Machine Learning Approaches: Detecting the Disease Variants in Human-Exhaled Breath Biomarkers

ACS Omega. 2023 Dec 22;9(1):215-226. doi: 10.1021/acsomega.3c03755. eCollection 2024 Jan 9.

Abstract

In recent days, the development of sensor-based medical devices has been found to be very effective for the prediction and analysis of the onset of diseases.
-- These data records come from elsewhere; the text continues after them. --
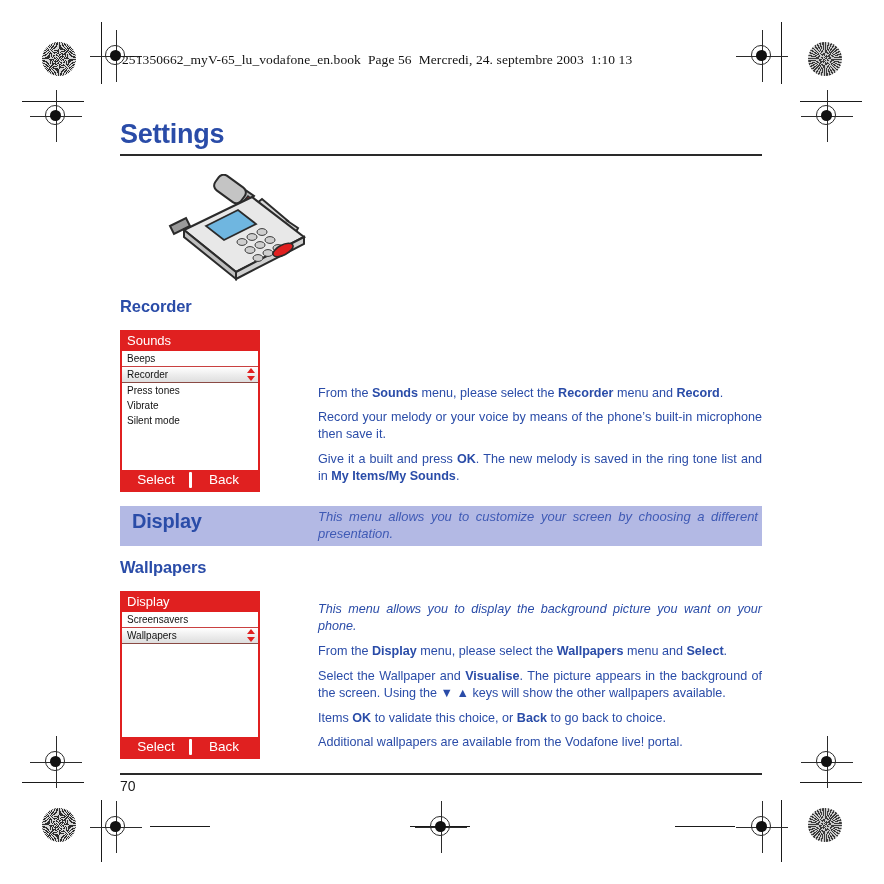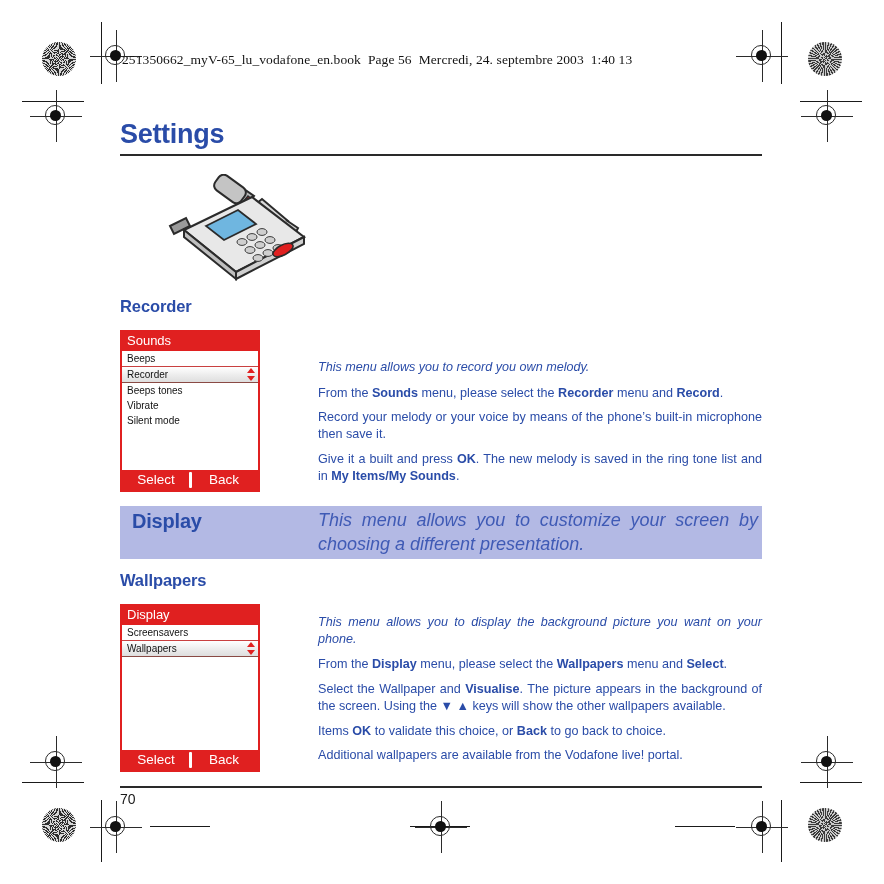--- a/index.html
+++ b/index.html
@@ -341,7 +341,7 @@
   </div>
 </div>
 
-<div class="book-header">251350662_myV-65_lu_vodafone_en.book  Page 56  Mercredi, 24. septembre 2003  1:40 13</div>
+<div class="book-header">251350662_myV-65_lu_vodafone_en.book  Page 56  Mercredi, 24. septembre 2003  1:10 13</div>
 
 <div class="page">
 

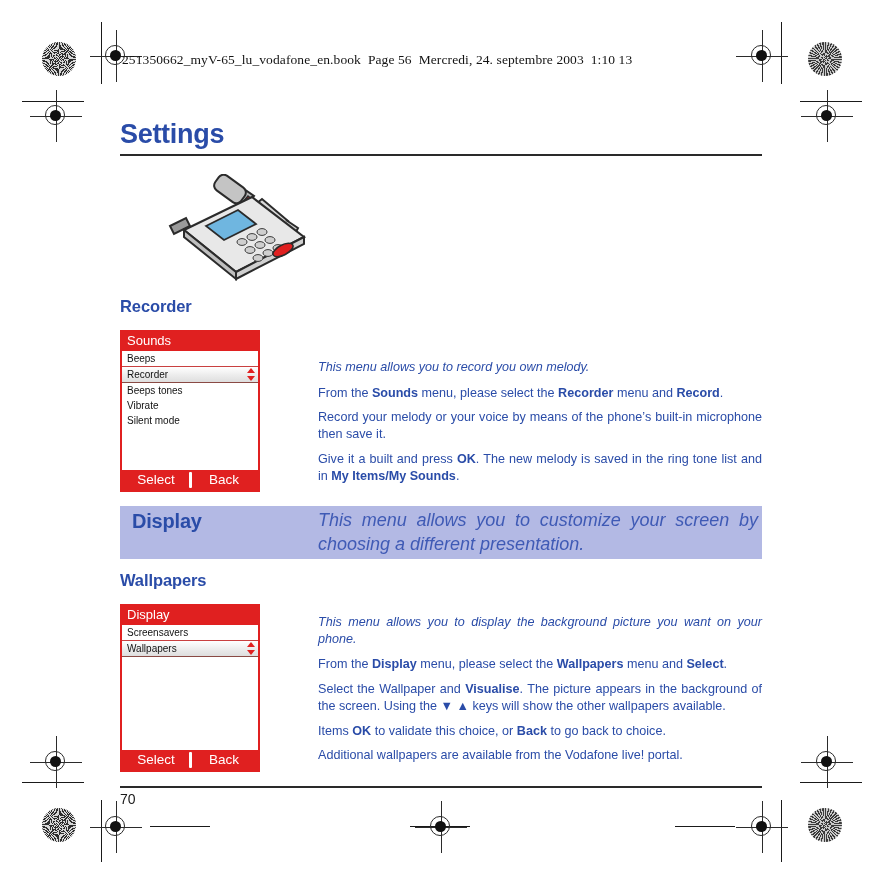--- a/index.html
+++ b/index.html
@@ -411,7 +411,6 @@
     </div>
 
     <div class="col-right">
-      <p class="intro">This menu allows you to record you own melody.</p>
       <p class="para"><span>From the </span><b>Sounds</b><span> menu, please select the </span><b>Recorder</b><span> menu and </span><b>Record</b><span>.</span></p>
       <p class="para"><span>Record your melody or your voice by means of the phone’s built-in microphone then save it.</span></p>
       <p class="para"><span>Give it a built and press </span><b>OK</b><span>. The new melody is saved in the ring tone list and in </span><b>My Items/My Sounds</b><span>.</span></p>

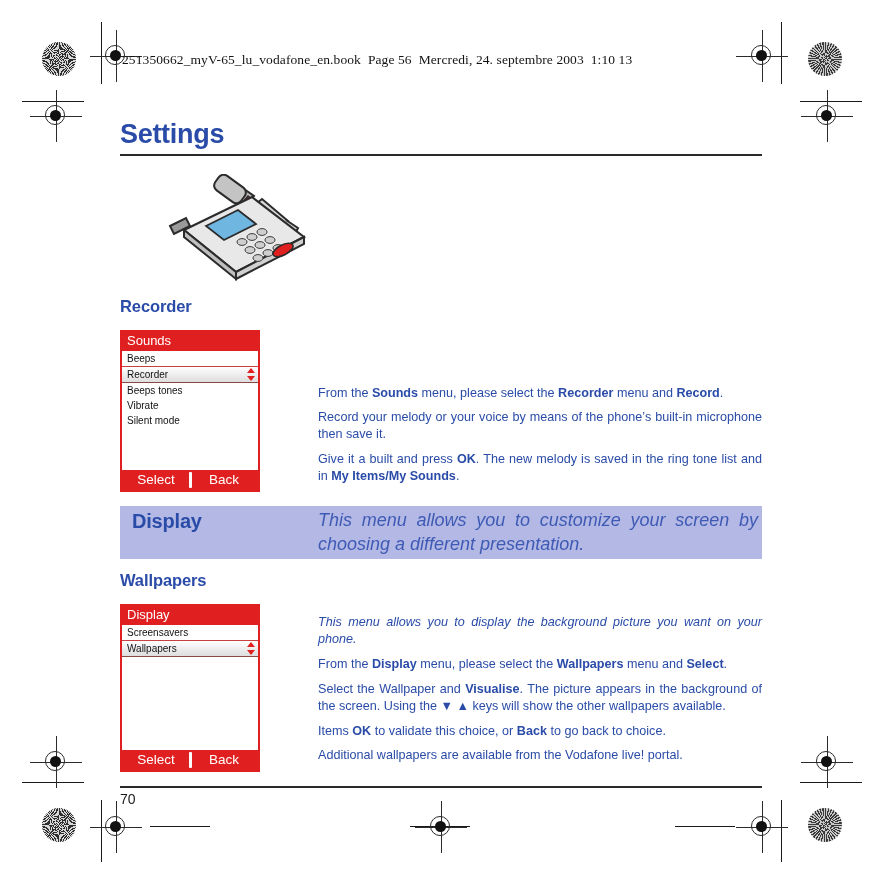--- a/index.html
+++ b/index.html
@@ -398,7 +398,7 @@
             <span class="arrow-dn"></span>
           </span>
         </div>
-        <div class="ps-item">Beeps tones</div>
+        <div class="ps-item">Press tones</div>
         <div class="ps-item">Vibrate</div>
         <div class="ps-item">Silent mode</div>
         <div class="ps-filler" style="height:42px;"></div>

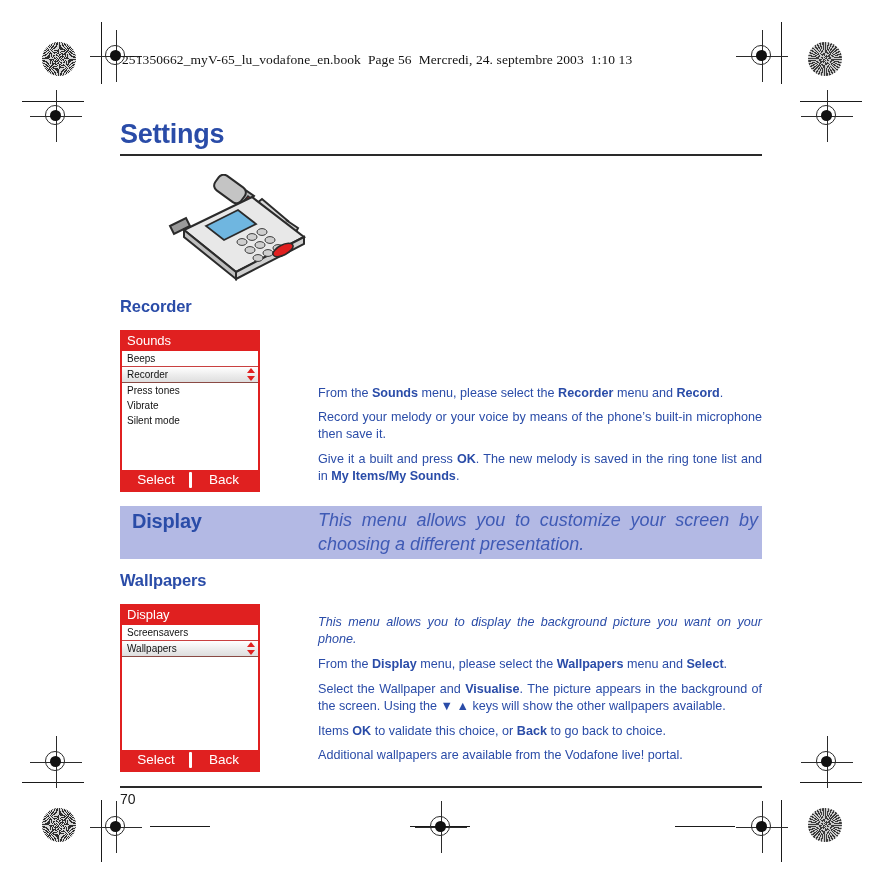--- a/index.html
+++ b/index.html
@@ -240,7 +240,7 @@
   }
   .banner-text {
     flex: 1 1 auto;
-    font-size: 18px;
+    font-size: 13px;
     font-style: italic;
     color: #3f5ab5;
     line-height: 1.3;

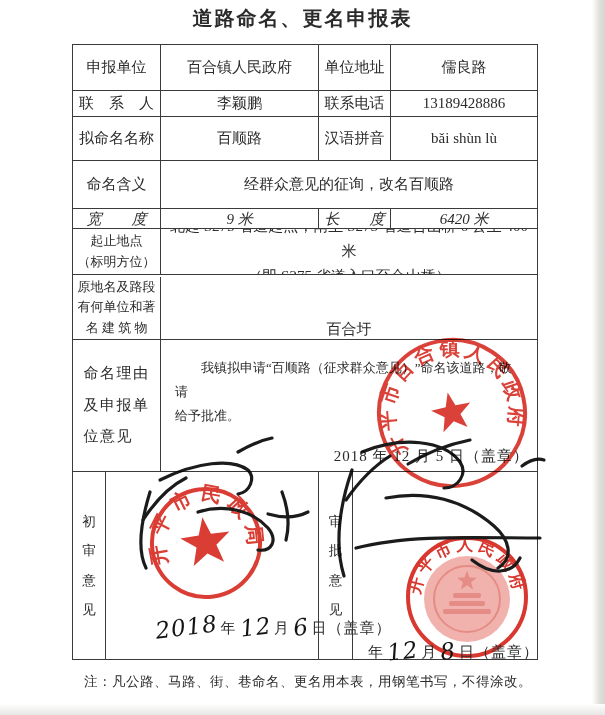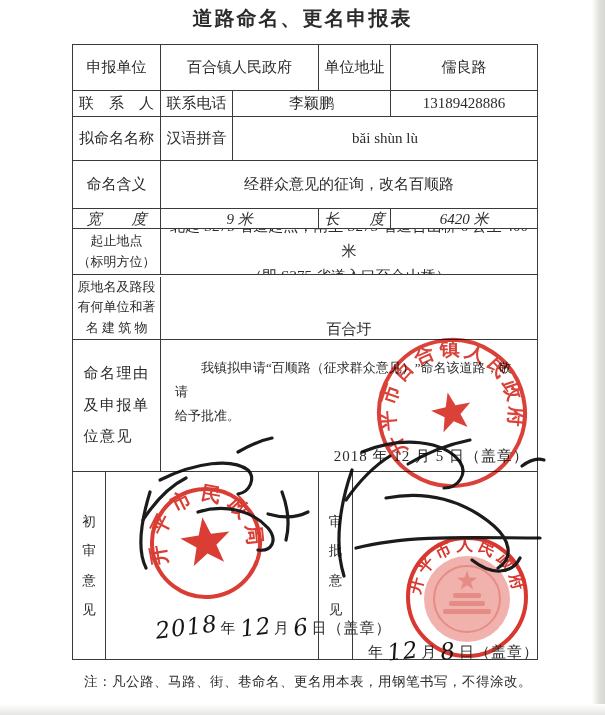--- a/index.html
+++ b/index.html
@@ -130,8 +130,8 @@
 
     <div class="row h26">
       <div class="cell c1">联　系　人</div>
+      <div class="cell c2">李颖鹏</div>
       <div class="cell c3">联系电话</div>
-      <div class="cell c2">李颖鹏</div>
       <div class="cell c4">13189428886</div>
     </div>
 

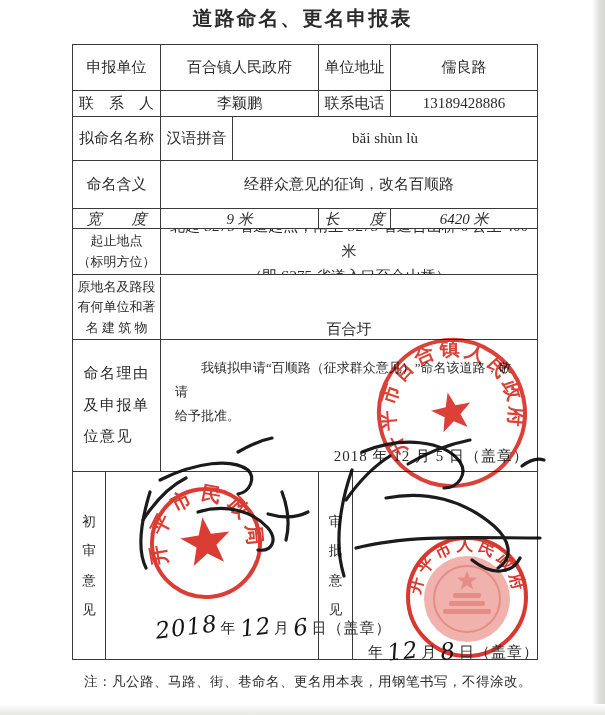--- a/index.html
+++ b/index.html
@@ -137,6 +137,7 @@
 
     <div class="row h44">
       <div class="cell c1">拟命名名称</div>
+      <div class="cell c2">百顺路</div>
       <div class="cell c3">汉语拼音</div>
       <div class="cell c4">bǎi shùn lù</div>
     </div>

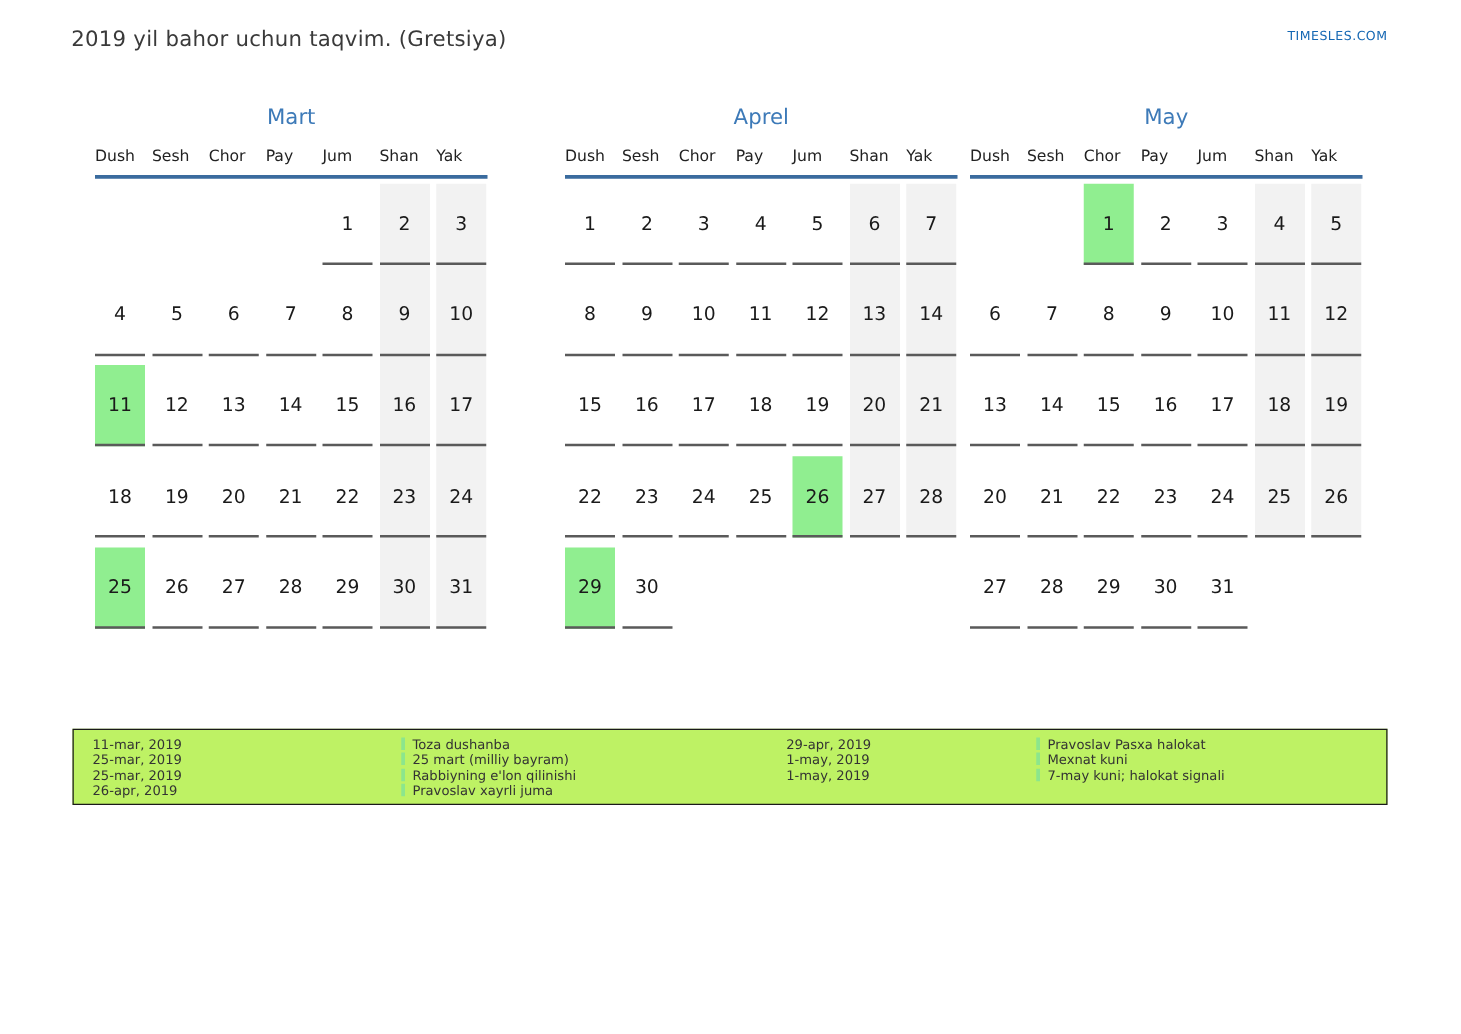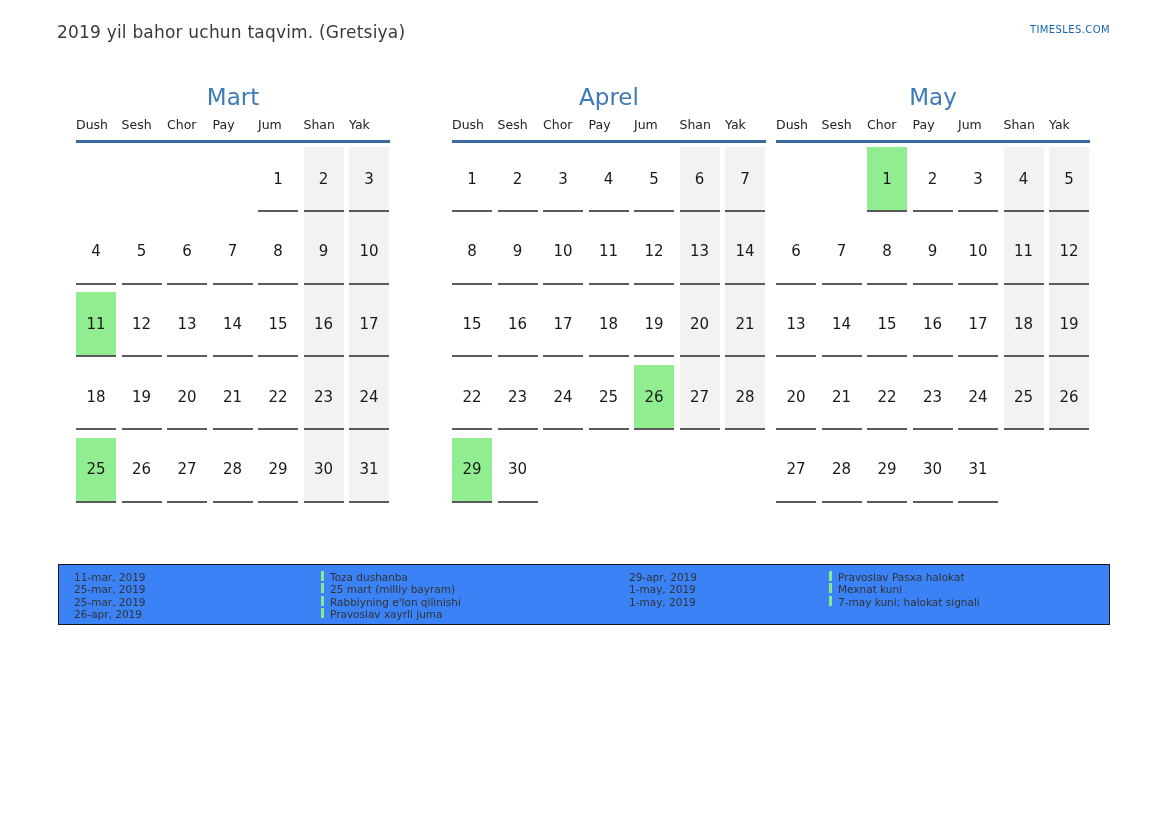--- a/index.html
+++ b/index.html
@@ -31,7 +31,7 @@
 
   .month-title {
     position: absolute; top: 0; left: 0; width: 100%;
-    text-align: center; color: #3d7ab8; font-size: 23px;
+    text-align: center; color: #3d7ab8; font-size: 17px;
   }
   .weekday-row {
     position: absolute; top: 33px; left: 0;

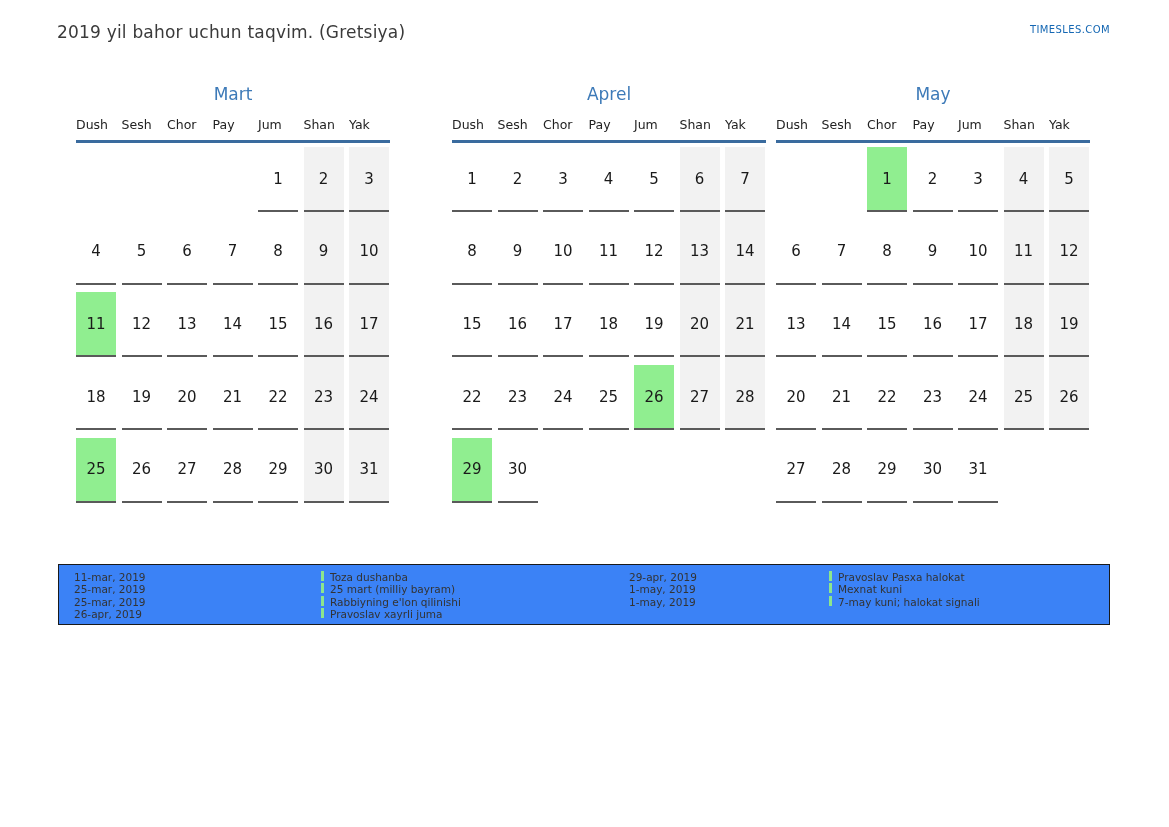--- a/index.html
+++ b/index.html
@@ -69,10 +69,10 @@
   .cell.holiday { background: #90ee90; }
 
   .legend-box {
-    position: absolute; left: 58px; top: 564px;
+    position: absolute; left: 58px; top: 583px;
     width: 1052px; height: 61px;
     border: 1.5px solid #1a1a1a;
-    background: #3b82f6;
+    background: #bef264;
   }
   .legend-col {
     position: absolute; top: 6px;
The instigation of an electronic nose (eNose) device is profound and very useful in diverse applications. The analysis of exhaled breath biomarkers using eNose sensors has attained wider attention among researchers, and the prediction of multiple disease variants using the same is still an open research problem. In this work, an enhanced XGBooster classifier-based prediction mechanism was introduced to identify the disease variants based on the responses of commercially available metal oxide-based Figaro (Japan) sensors including TGS826, TGS822, TGS2600, and TGS2602. The implemented model secured 98.36% prediction accuracy in multiclass disease prediction and classification. The homemade one-dimensional metal oxide sensing elements such as ZnO, Cr-doped ZnO, and ZnO/NiO were integrated with the aforementioned sensor array for the specific detection of the three biomarkers of interest. This model has attained a classification accuracy of 99.77, 94.91, and 96.56% toward ammonia, ethanol, and acetone, respectively. And the multiclass disease biomarker classification accuracy of the readymade and homemade eNose prototype models was compared, and the results are summarized.